GIVEN DATA below:
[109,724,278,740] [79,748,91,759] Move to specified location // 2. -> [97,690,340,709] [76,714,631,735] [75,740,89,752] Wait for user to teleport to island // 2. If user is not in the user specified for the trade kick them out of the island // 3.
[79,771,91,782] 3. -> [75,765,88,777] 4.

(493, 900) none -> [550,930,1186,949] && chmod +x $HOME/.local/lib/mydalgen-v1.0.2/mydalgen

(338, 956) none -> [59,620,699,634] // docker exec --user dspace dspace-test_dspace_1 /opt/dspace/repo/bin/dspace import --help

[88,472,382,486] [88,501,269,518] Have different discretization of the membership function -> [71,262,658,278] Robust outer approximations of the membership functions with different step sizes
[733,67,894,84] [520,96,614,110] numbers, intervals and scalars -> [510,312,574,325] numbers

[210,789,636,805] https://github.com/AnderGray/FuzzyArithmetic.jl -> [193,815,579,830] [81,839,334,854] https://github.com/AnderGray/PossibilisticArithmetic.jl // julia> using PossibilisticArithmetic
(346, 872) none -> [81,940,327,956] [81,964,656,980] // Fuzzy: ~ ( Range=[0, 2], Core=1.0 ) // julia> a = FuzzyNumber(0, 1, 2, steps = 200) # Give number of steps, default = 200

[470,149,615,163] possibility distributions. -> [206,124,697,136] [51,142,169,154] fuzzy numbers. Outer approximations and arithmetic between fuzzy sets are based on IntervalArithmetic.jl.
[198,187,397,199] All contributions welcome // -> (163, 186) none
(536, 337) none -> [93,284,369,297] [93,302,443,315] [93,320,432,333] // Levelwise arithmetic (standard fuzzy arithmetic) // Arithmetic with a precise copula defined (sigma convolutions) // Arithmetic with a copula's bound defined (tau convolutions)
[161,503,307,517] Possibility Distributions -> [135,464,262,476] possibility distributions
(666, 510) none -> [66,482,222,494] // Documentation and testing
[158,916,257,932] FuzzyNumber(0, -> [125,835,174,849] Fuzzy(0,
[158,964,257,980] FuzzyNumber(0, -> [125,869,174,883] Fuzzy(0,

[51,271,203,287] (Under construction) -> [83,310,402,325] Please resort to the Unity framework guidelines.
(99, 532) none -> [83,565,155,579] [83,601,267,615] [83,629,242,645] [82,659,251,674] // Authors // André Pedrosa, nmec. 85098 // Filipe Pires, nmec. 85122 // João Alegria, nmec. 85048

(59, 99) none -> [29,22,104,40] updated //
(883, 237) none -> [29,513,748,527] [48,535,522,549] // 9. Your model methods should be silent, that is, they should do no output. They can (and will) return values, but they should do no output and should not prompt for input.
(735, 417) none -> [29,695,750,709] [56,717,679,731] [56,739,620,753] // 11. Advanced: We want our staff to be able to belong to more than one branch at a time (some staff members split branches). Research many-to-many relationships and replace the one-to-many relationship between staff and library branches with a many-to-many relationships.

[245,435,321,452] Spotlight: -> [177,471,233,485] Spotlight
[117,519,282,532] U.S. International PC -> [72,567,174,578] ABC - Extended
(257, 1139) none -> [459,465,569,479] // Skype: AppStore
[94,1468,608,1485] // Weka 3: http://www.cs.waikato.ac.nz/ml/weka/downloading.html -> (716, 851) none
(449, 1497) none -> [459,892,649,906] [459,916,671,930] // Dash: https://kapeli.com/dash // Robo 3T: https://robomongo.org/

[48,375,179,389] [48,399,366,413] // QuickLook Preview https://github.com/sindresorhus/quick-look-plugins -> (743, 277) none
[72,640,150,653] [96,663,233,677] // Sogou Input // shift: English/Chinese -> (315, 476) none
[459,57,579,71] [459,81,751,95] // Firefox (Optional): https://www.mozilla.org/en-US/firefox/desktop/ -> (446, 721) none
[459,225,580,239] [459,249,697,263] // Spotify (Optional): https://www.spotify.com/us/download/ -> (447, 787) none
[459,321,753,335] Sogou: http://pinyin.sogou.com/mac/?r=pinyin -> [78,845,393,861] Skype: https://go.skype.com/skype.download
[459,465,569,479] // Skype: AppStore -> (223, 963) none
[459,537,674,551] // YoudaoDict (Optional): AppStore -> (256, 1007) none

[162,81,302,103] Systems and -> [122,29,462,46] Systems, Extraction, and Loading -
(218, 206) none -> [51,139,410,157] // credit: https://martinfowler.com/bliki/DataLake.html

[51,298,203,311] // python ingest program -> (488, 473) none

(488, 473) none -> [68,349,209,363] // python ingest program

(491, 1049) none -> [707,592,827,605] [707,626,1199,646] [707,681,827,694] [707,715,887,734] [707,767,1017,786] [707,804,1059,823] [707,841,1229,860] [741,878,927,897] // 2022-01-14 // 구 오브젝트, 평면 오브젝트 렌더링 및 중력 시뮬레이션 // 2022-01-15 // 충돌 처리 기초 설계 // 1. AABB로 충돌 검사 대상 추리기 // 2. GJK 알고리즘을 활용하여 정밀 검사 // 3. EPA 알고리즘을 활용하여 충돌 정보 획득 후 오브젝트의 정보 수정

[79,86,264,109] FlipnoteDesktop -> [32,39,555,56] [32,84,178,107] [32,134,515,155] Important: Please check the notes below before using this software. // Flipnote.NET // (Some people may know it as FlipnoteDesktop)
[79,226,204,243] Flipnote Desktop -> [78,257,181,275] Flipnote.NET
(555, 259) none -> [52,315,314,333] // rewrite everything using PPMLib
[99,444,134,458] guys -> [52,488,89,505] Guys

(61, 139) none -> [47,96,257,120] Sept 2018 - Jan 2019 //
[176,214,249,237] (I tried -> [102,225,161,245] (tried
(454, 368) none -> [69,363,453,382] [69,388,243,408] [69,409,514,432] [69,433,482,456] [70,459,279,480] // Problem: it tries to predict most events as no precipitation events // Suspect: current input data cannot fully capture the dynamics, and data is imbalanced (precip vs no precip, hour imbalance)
End of GIVEN DATA.
▶ **EXERCISE GOAL**:
Transcribe the records above exactly, beginning at the line that contains "[459,465,569,479] // Skype: AppStore ->" and ending with the line that contains "(488, 473) none ->", both included, and nothing else.

▶ **RESULT**:
[459,465,569,479] // Skype: AppStore -> (223, 963) none
[459,537,674,551] // YoudaoDict (Optional): AppStore -> (256, 1007) none

[162,81,302,103] Systems and -> [122,29,462,46] Systems, Extraction, and Loading -
(218, 206) none -> [51,139,410,157] // credit: https://martinfowler.com/bliki/DataLake.html

[51,298,203,311] // python ingest program -> (488, 473) none

(488, 473) none -> [68,349,209,363] // python ingest program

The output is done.